▶ _Task instructions_
Return every record below exactly as written, omitting any pictures.

▶ _Source material_
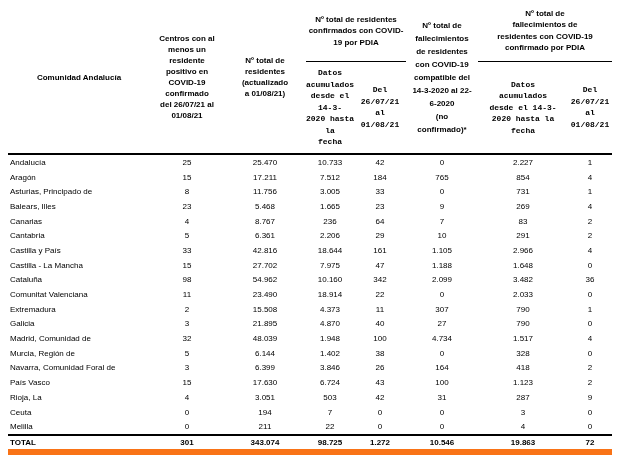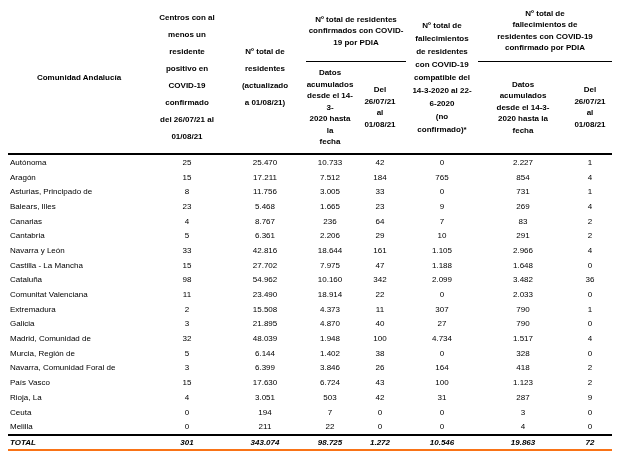"Centros con al" th.lh10 { line-height: 17px -> 11px }
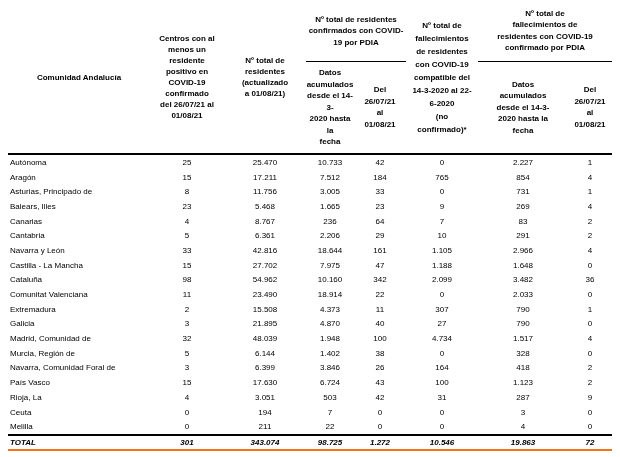"Datos" tr.hrow2 { font-family: none -> Liberation Mono, monospace }
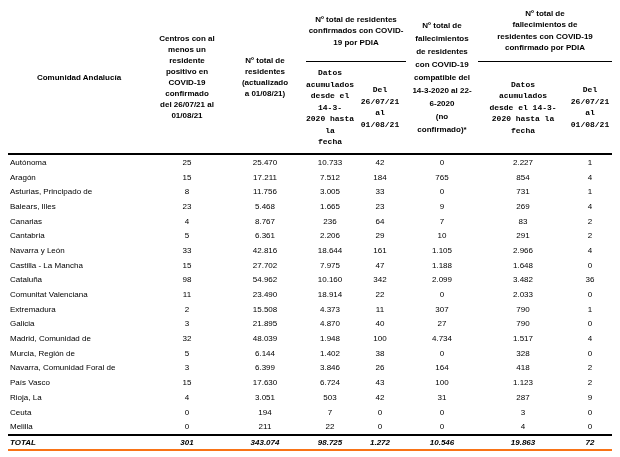"Autónoma" td.region { text: Autónoma -> Andalucía }
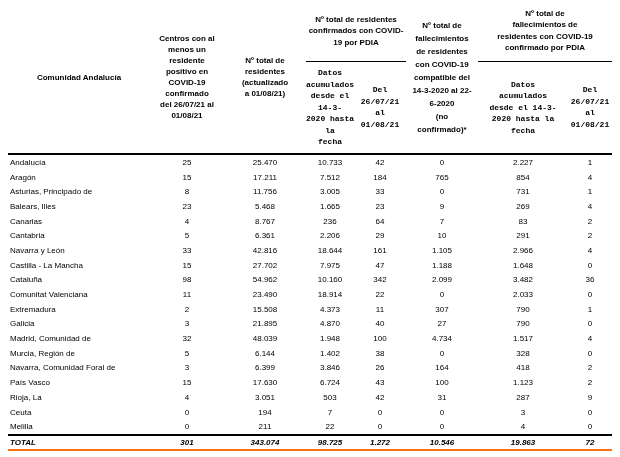"Navarra y León" td.region { text: Navarra y León -> Castilla y País }
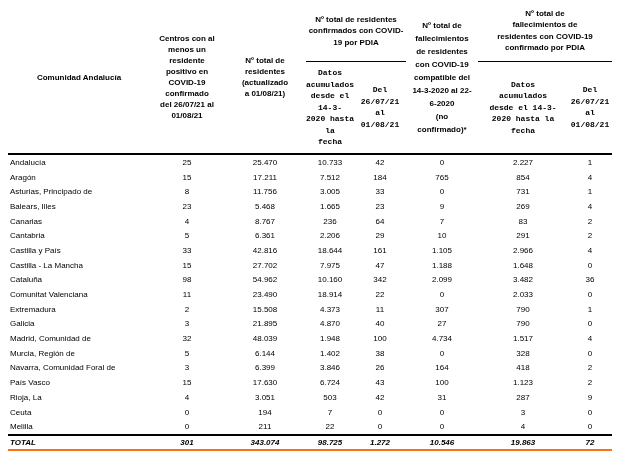"TOTAL" tbody tr.total td { border-bottom: 2px solid #f97316 -> 6px solid #f97316; font-style: italic -> none }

▶ _Reply_
"Centros con al" th.lh10 { line-height: 17px -> 11px }
"Datos" tr.hrow2 { font-family: none -> Liberation Mono, monospace }
"Autónoma" td.region { text: Autónoma -> Andalucía }
"Navarra y León" td.region { text: Navarra y León -> Castilla y País }
"TOTAL" tbody tr.total td { border-bottom: 2px solid #f97316 -> 6px solid #f97316; font-style: italic -> none }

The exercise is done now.